A faithful, complete transcript of the entries below, without pictures, should be returned.

User interface change data
◆ ◆ ◆ ◆

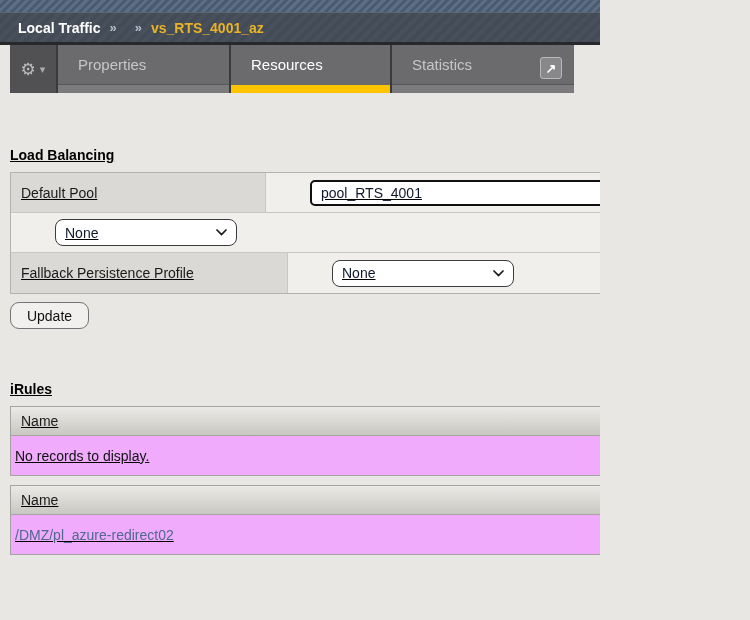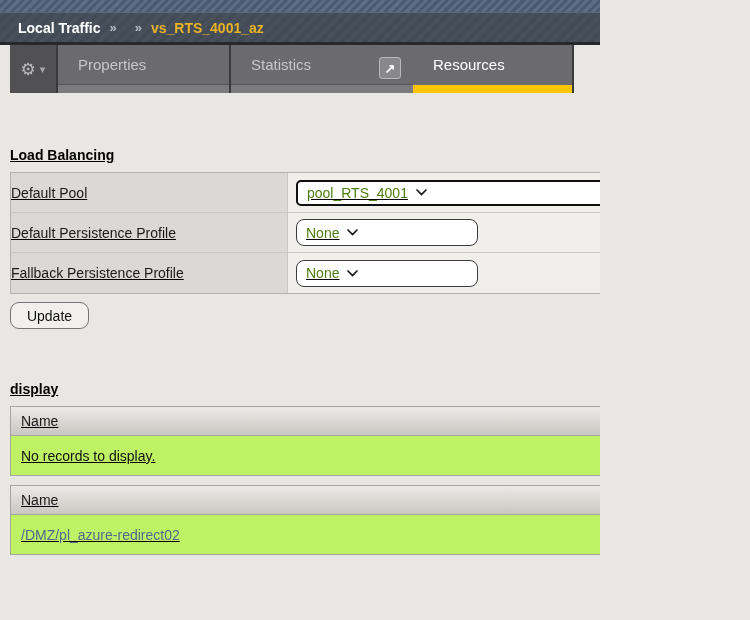"Statistics" div.tab { order: before "Resources" -> after "Resources" }
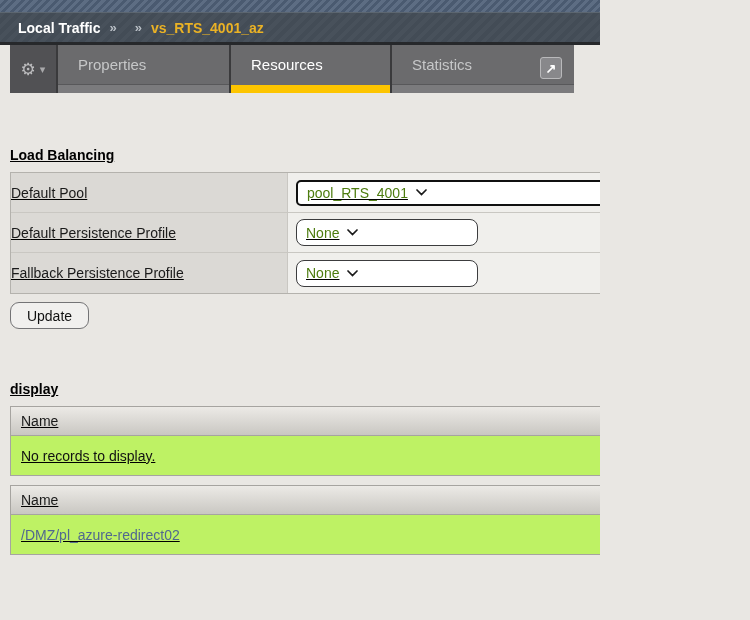"Default Pool" .flabel { padding-left: none -> 10px }
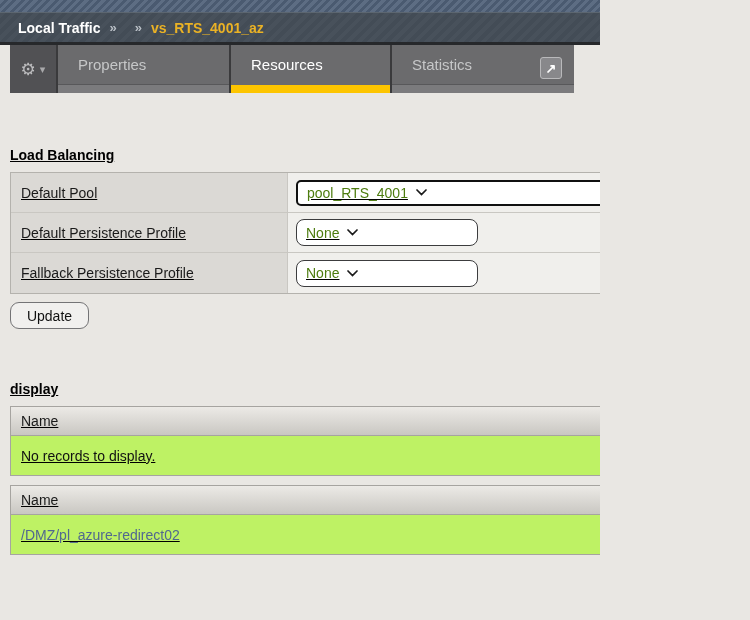"pool_RTS_4001" .select { color: #4d7c0f -> #0f172a; justify-content: none -> space-between; margin-left: none -> 36px }
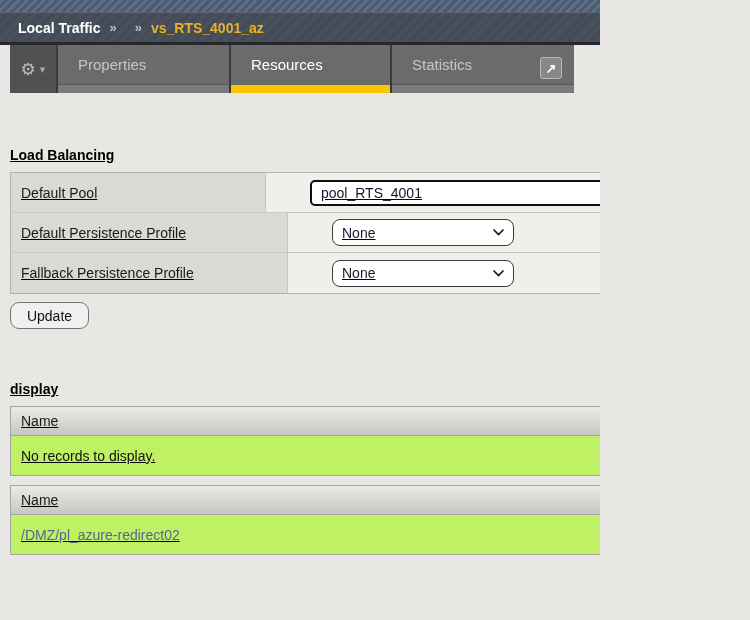"Default Persistence Profile" div.flabel { html: <div>Default Persistence Profile</div> -> none }
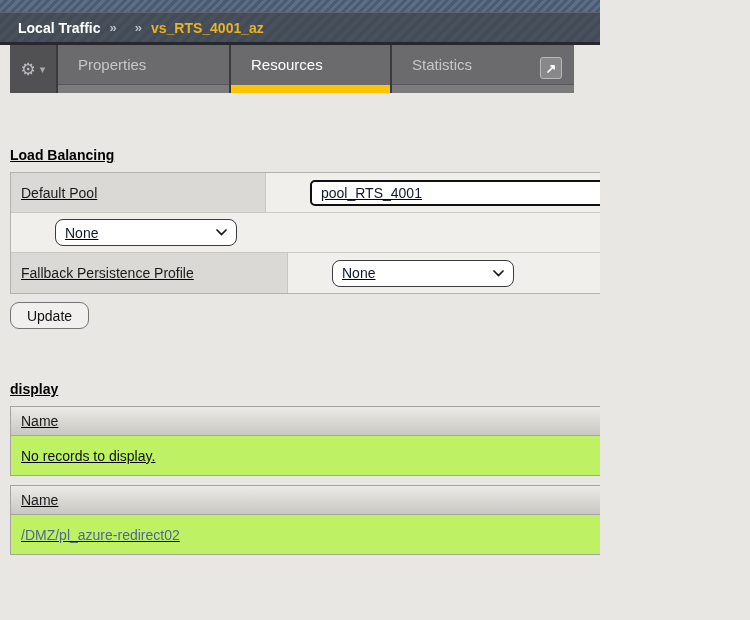"display" div.section-title { text: display -> iRules }
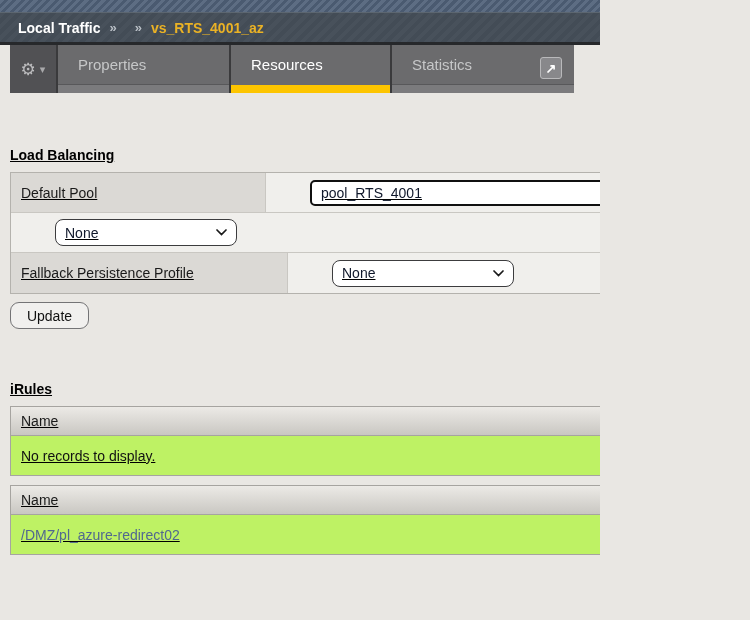"No records to display." .trow { background: #bef264 -> #f0abfc; padding-left: 10px -> 4px }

◆ ◆ ◆ ◆

Result of this exercise ->
"Statistics" div.tab { order: before "Resources" -> after "Resources" }
"Default Pool" .flabel { padding-left: none -> 10px }
"pool_RTS_4001" .select { color: #4d7c0f -> #0f172a; justify-content: none -> space-between; margin-left: none -> 36px }
"Default Persistence Profile" div.flabel { html: <div>Default Persistence Profile</div> -> none }
"display" div.section-title { text: display -> iRules }
"No records to display." .trow { background: #bef264 -> #f0abfc; padding-left: 10px -> 4px }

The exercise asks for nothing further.